I have not let a budget conversation go undercommunicated since. Every assumption is checked. Every risk is flagged. The client may not always love what they hear, but they know exactly what they’re buying.

Here’s a smaller scar, but in some ways a sharper one.

I was working with a young technical director, genuinely talented, newer to this scale of show, and he came in with a load-in plan. Scheduled to the hour. Thoughtfully sequenced. It was a good plan.

I second-guessed it. Not dramatically. I didn’t overrule him or tear it up. I just… butted in. I was young too, and insecure, and I let the doubts set in. I spoke to vendors. Offered adjustments. Pulled on threads. In doing so, I broke the chain of communication he’d built with the team and introduced ambiguity into a process that had been clear.

The load-in went fine. But it would have gone better if I had stayed out of it. I know this because I watched what happened in the moments where my adjustments took hold, and I watched what happened in the moments where his original plan did. He was right. I was noise.

Good producing sometimes means knowing when your presence is the problem.

The lesson isn’t simply “trust your people,” though that’s true. The lesson is that undermining a plan, even gently, even with good intentions, breaks something subtle but real. His crew was running on his logic. When I introduced mine, I made everyone do extra cognitive work in a moment when they needed to be on autopilot. The other lesson: if you have questions or doubts, review the plan again. Hear the explanation. Absorb the logic. Stay observant. But trust your key leads until they give you a reason not to.
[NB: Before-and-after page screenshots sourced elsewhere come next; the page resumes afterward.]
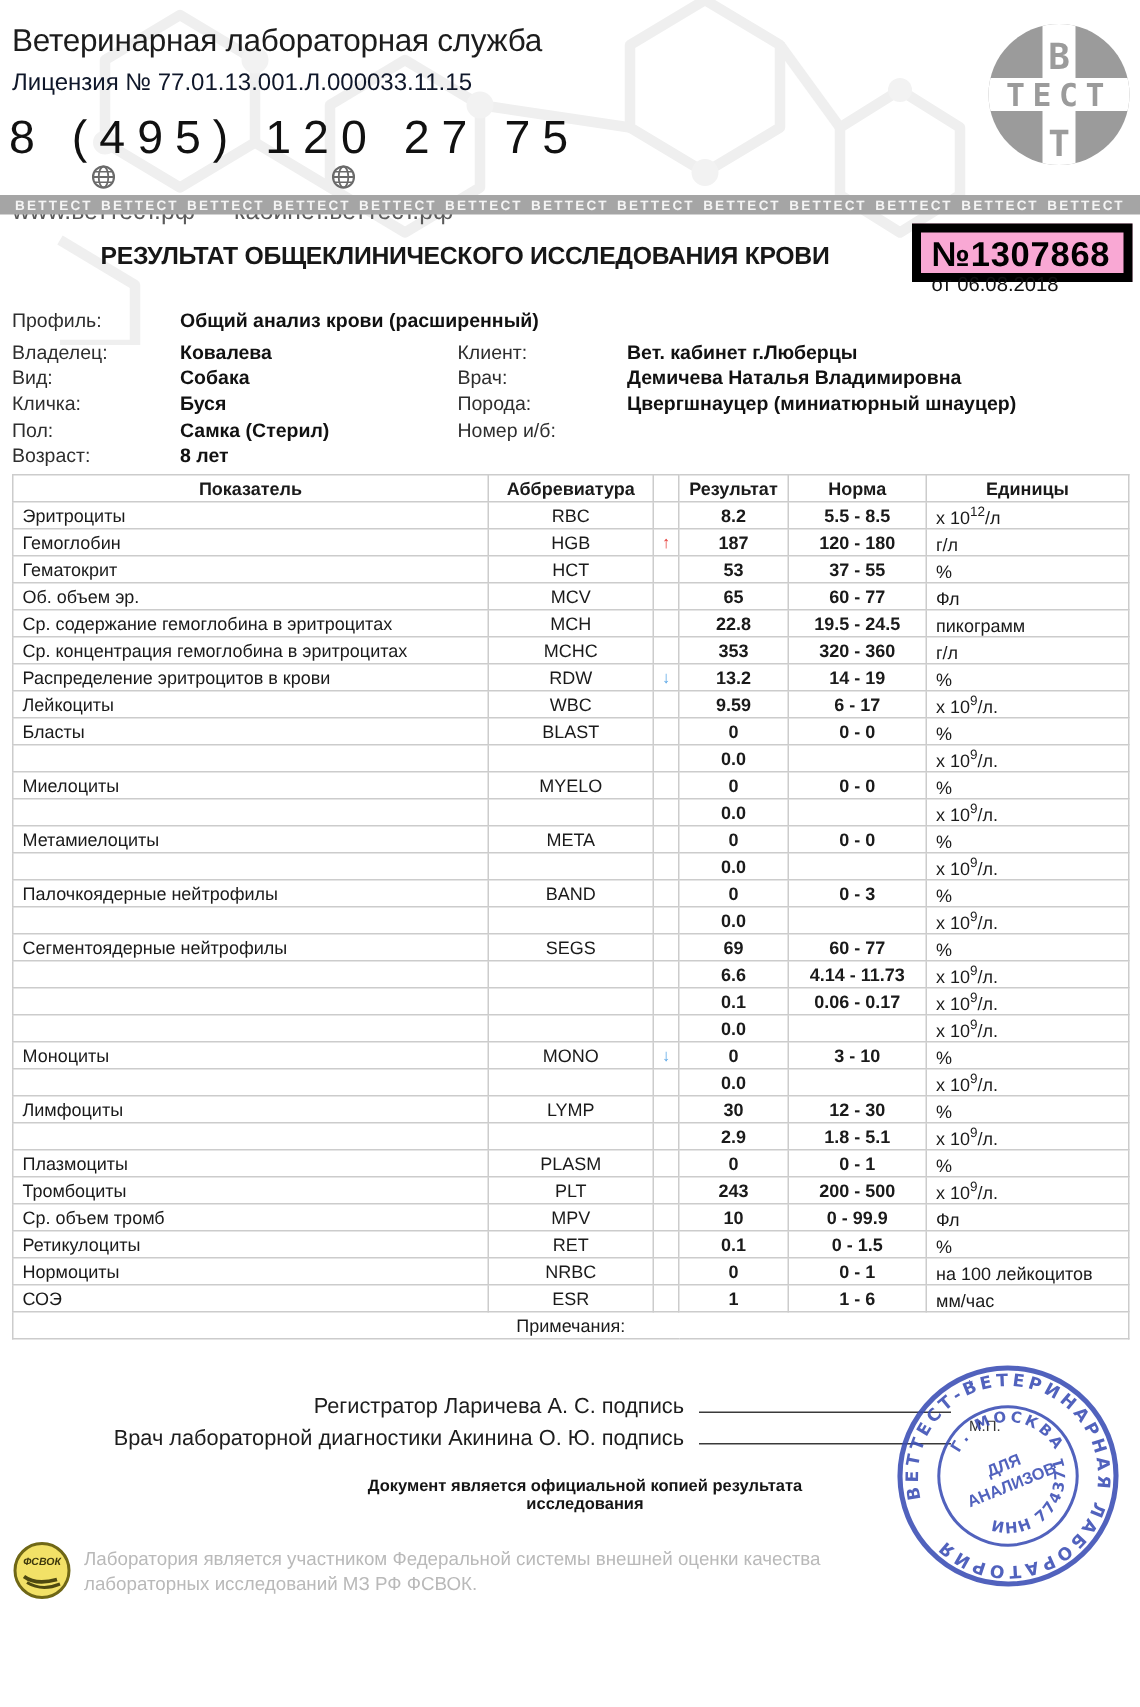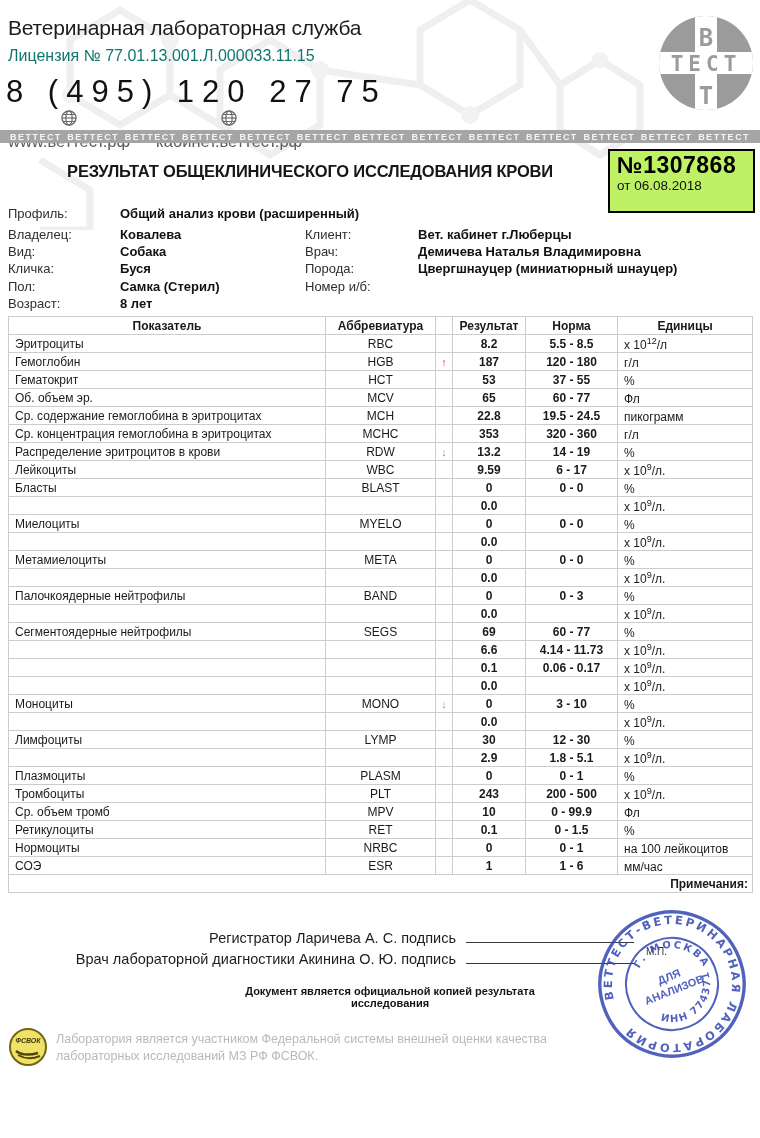--- a/index.html
+++ b/index.html
@@ -3,32 +3,32 @@
 <meta charset="utf-8">
 <style>
   * { margin:0; padding:0; box-sizing:border-box; }
   body { font-family:"Liberation Sans", sans-serif; background:#fff; }
   .page { position:relative; width:760px; height:1138px; background:#fff; overflow:hidden; }
   .hexbg { position:absolute; top:0; left:0; z-index:0; pointer-events:none; }
   .content { position:relative; z-index:1; }
 
   
   .org-name { position:absolute; top:16px; left:8px; font-size:21px; font-weight:400; color:#1c1c1c; letter-spacing:-0.2px; }
-  .license { position:absolute; top:47px; left:8px; font-size:16px; color:#0f766e; }
+  .license { position:absolute; top:47px; left:8px; font-size:16px; color:#0f172a; }
   .phone { position:absolute; top:74px; left:6px; font-size:31px; color:#111; letter-spacing:8px; font-weight:400; white-space:nowrap; }
   .sites { position:absolute; top:110px; left:8px; display:flex; gap:26px; align-items:center; font-size:16.5px; color:#5a5a5a; }
   .site-link { display:flex; align-items:center; gap:6px; color:#5a5a5a; text-decoration:none;flex-direction:column; }
   .globe { width:16px; height:16px; }
   .strip { position:absolute; top:130px; left:0; width:760px; height:13px; background:#a5a5a5; display:flex; justify-content:space-between; align-items:center; padding:0 10px; }
   .strip span { font-size:9px; font-weight:bold; letter-spacing:1.5px; color:rgba(255,255,255,0.88); }
 
   .logo { position:absolute; top:8px; left:656px; }
 
   
-  .doc-box { position:absolute; top:149px; left:608px; width:147px; height:64px; border:2px solid #000000; padding:1px 7px; background:#bef264; }
+  .doc-box { position:absolute; top:149px; left:608px; width:147px; height:39px; border:6px solid #000000; padding:1px 7px; background:#f9a8d4; }
   .doc-num { font-size:23px; font-weight:bold; color:#000; line-height:26px; letter-spacing:0.5px; }
   .doc-date { font-size:13.5px; color:#111; }
 
   .report-title { position:absolute; top:162px; left:30px; width:560px; text-align:center; font-size:16.5px; font-weight:600; color:#171717; letter-spacing:-0.2px; }
 
   
   .profile-row { position:absolute; font-size:13px; color:#222; }
   .p-label { display:inline-block; color:#2e2e2e; }
   .p-value { font-weight:bold; color:#111; }
   .pl .p-label { width:112px; }
@@ -42,21 +42,21 @@
   .results th { font-weight:bold; text-align:center; background:#fff; }
   .results td.c-name { text-align:left; padding-left:6px; }
   .results td.c-abbr { text-align:center; }
   .results td.c-arrow { text-align:center; padding:0; font-weight:bold; font-size:11px; }
   .results td.c-res { text-align:center; font-weight:bold; }
   .results td.c-norm { text-align:center; font-weight:bold; }
   .results td.c-unit { text-align:left; padding-left:6px; }
   .results td.c-unit sup { font-size:9px; }
   .arrow-up { color:#e53935; }
   .arrow-down { color:#55a4e6; }
-  .notes-cell { font-weight:bold; text-align:right; padding-left:6px; }
+  .notes-cell { font-weight:normal; text-align:center; padding-left:6px; }
 
   
   .sig-row { position:absolute; left:0; width:634px; text-align:right; font-size:14.5px; color:#1d1d1d; white-space:nowrap; }
   .sig-line { display:inline-block; width:168px; border-bottom:1px solid #3a3a3a; margin-left:10px; }
   .mp-mark { position:absolute; top:946px; left:646px; font-size:10px; color:#333; }
   .official-note { position:absolute; top:985px; left:225px; width:330px; text-align:center; font-size:11px; font-weight:600; color:#151515; }
   .fsvok-badge { position:absolute; top:1027px; left:8px; }
   .fsvok-text { position:absolute; top:1031px; left:56px; width:570px; font-size:12.5px; line-height:1.35; color:#b9b9b9; }
 
   .stamp { position:absolute; top:898px; left:586px; width:172px; height:172px; opacity:0.88; }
So, what does this have to do with your event?

Everything, actually.

A keynote is a system: narrative, performance, technology, timing, and human beings under pressure. Systems of that complexity do not respond well to producers who are still learning from their first expensive mistakes on your stage. That’s the reason experience matters more than the resume. It’s the pattern recognition that only comes from having been in rooms where things went wrong and figuring out, in real time, how to hold it together, or how to prevent it next time.
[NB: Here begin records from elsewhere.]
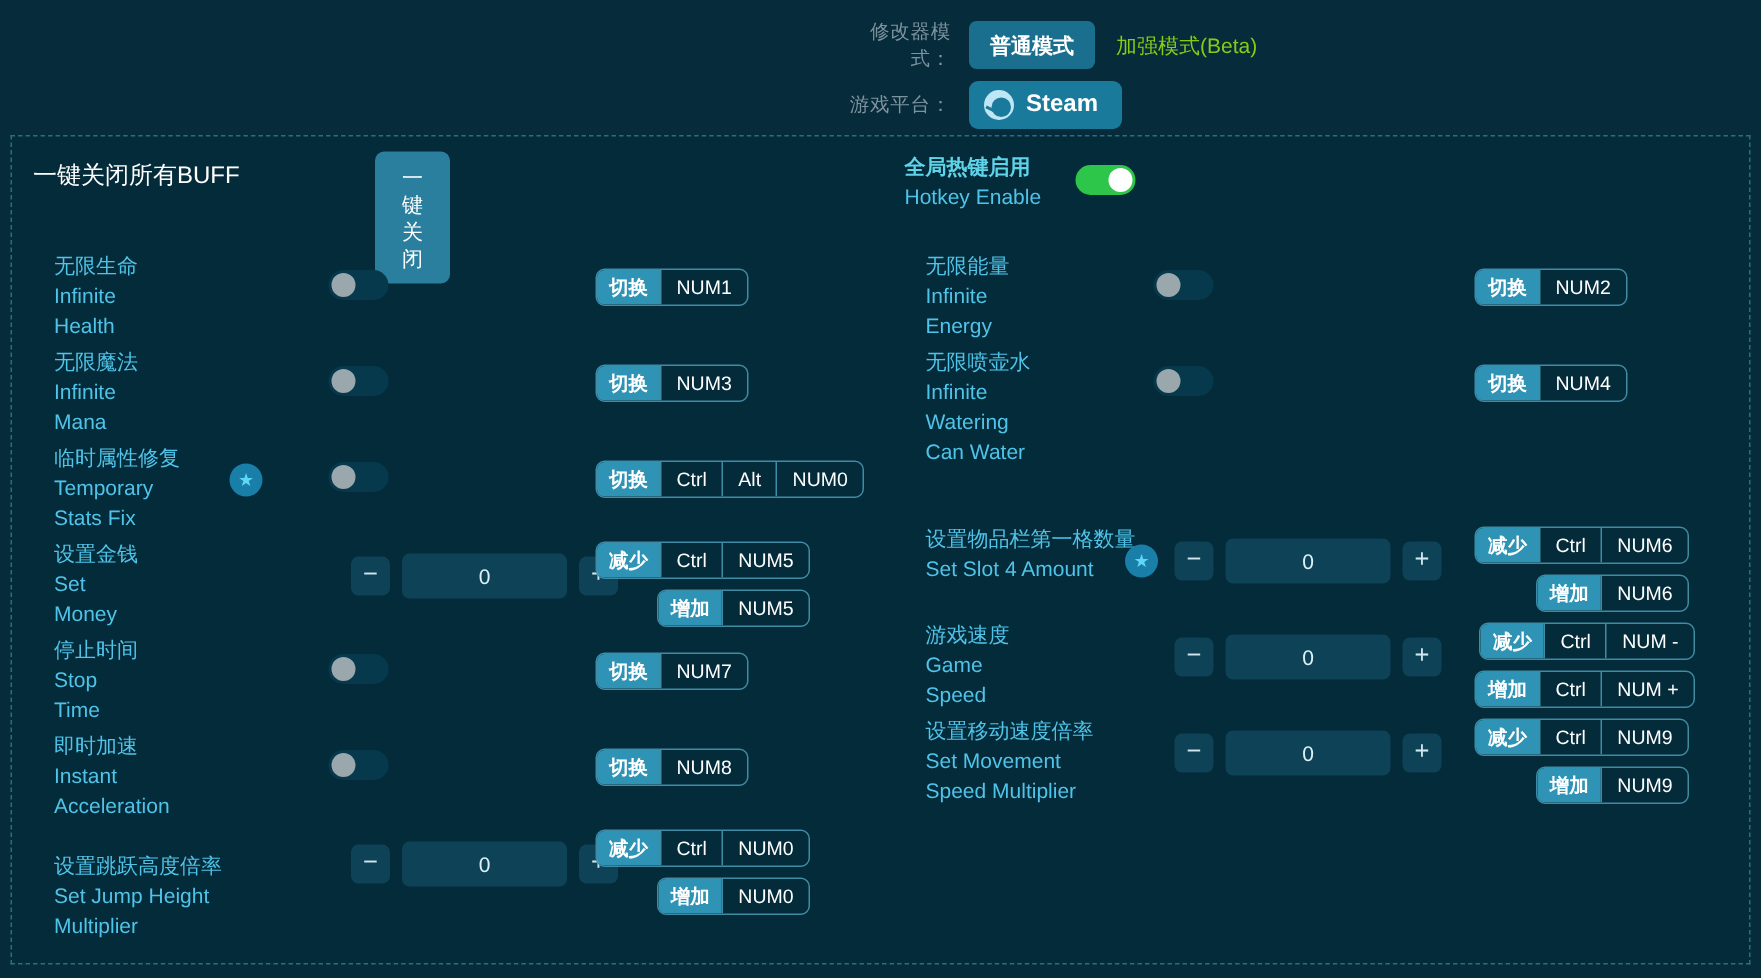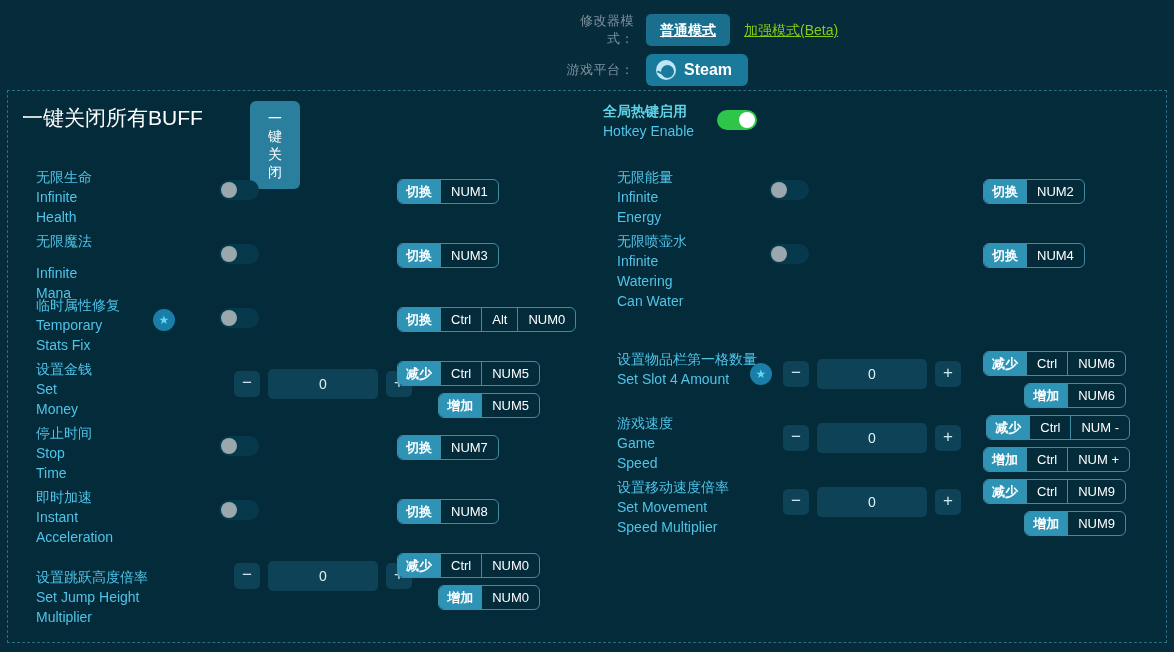--- a/index.html
+++ b/index.html
@@ -24,21 +24,21 @@
   }
   .hdr-right { position: absolute; left: 560px; top: 12px; }
   .hdr-row { display: flex; align-items: center; height: 36px; margin-bottom: 4px; }
   .hdr-label {
     font-size: 13px; color: #7d939e; width: 74px; text-align: right;
     margin-right: 12px; letter-spacing: .5px;
   }
   .mode-btn {
     background: #1a6f8f; color: #ffffff; font-size: 14px; font-weight: bold;
     border-radius: 5px; padding: 7px 14px; line-height: 18px;
-    cursor: pointer; user-select: none; text-decoration: underline;
+    cursor: pointer; user-select: none;
   }
   .mode-btn.inactive { background: transparent; color: #84cc16; font-weight: normal; }
   .steam-btn {
     background: #1a7a9c; color: #fff; font-size: 16px; font-weight: bold;
     border-radius: 6px; padding: 6px 16px 6px 10px; display: flex;
     align-items: center; gap: 8px; cursor: pointer; user-select: none;
   }
   .steam-ico {
     width: 20px; height: 20px; border-radius: 50%;
     background: #bfe6f5; display: inline-block; position: relative;
@@ -59,21 +59,21 @@
     position: absolute; left: 7px; top: 90px;
     width: 1160px; height: 553px;
     border: 1px dashed #2b6d82;
     background: #042b3a;
   }
 
   .row { position: absolute; }
   .label-block { position: absolute; }
   .lbl-cn { font-size: 14px; color: #4fc3e8; line-height: 20px; white-space: nowrap; }
   .lbl-en { font-size: 14px; color: #4fc3e8; line-height: 20px; white-space: nowrap; }
-  .lbl-cn.white { color: #ffffff; font-size: 21px; }
+  .lbl-cn.white { color: #ffffff; font-size: 16px; }
   .lbl-cn.strong { color: #5fd3e8; font-weight: bold; }
 
   
   .star-badge {
     position: absolute; width: 22px; height: 22px; border-radius: 50%;
     background: #1a7fa8; color: #5fd8f5; font-size: 12px;
     display: flex; align-items: center; justify-content: center;
     line-height: 22px; cursor: pointer;
   }
 
@@ -178,21 +178,21 @@
         <div class="hk-group" style="flex-direction: column; align-items: flex-end; right: auto; top: 12px; gap: 7px; position: absolute; left: 375px;">
           <div class="hk-wrap">
             <div class="hk-action">切换</div>
             <div class="hk-key">NUM1</div>
           </div>
         </div>
       </div>
       <div class="row" style="left: 14px; top: 140px;">
         <div class="label-block" style="left: 14px; top: 0px;">
           <div class="lbl-cn">无限魔法</div>
-          <div class="lbl-en" style="max-width: 150px; white-space: normal; margin-top: 12px;">Infinite Mana</div>
+          <div class="lbl-en" style="max-width: 150px; white-space: normal;">Infinite Mana</div>
         </div>
         <div class="toggle" style="left: 197px; top: 13px;">
           <span class="knob"></span>
         </div>
         <div class="hk-group" style="flex-direction: column; align-items: flex-end; right: auto; top: 12px; gap: 7px; position: absolute; left: 375px;">
           <div class="hk-wrap">
             <div class="hk-action">切换</div>
             <div class="hk-key">NUM3</div>
           </div>
         </div>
When you’re evaluating who to trust with your keynote, broadcast, or event, anything with a lot of moving parts, don’t just ask about the wins. Ask about the mistakes. Ask what they’ve gotten wrong and how it changed the way they work. Ask what they would have done differently on a show that looked, from the outside, like it went fine.

A producer with no good answer to that question either hasn’t been cooking long enough, isn’t being honest, or hasn’t been paying attention.

The scars are the credential. Everything else is just equipment.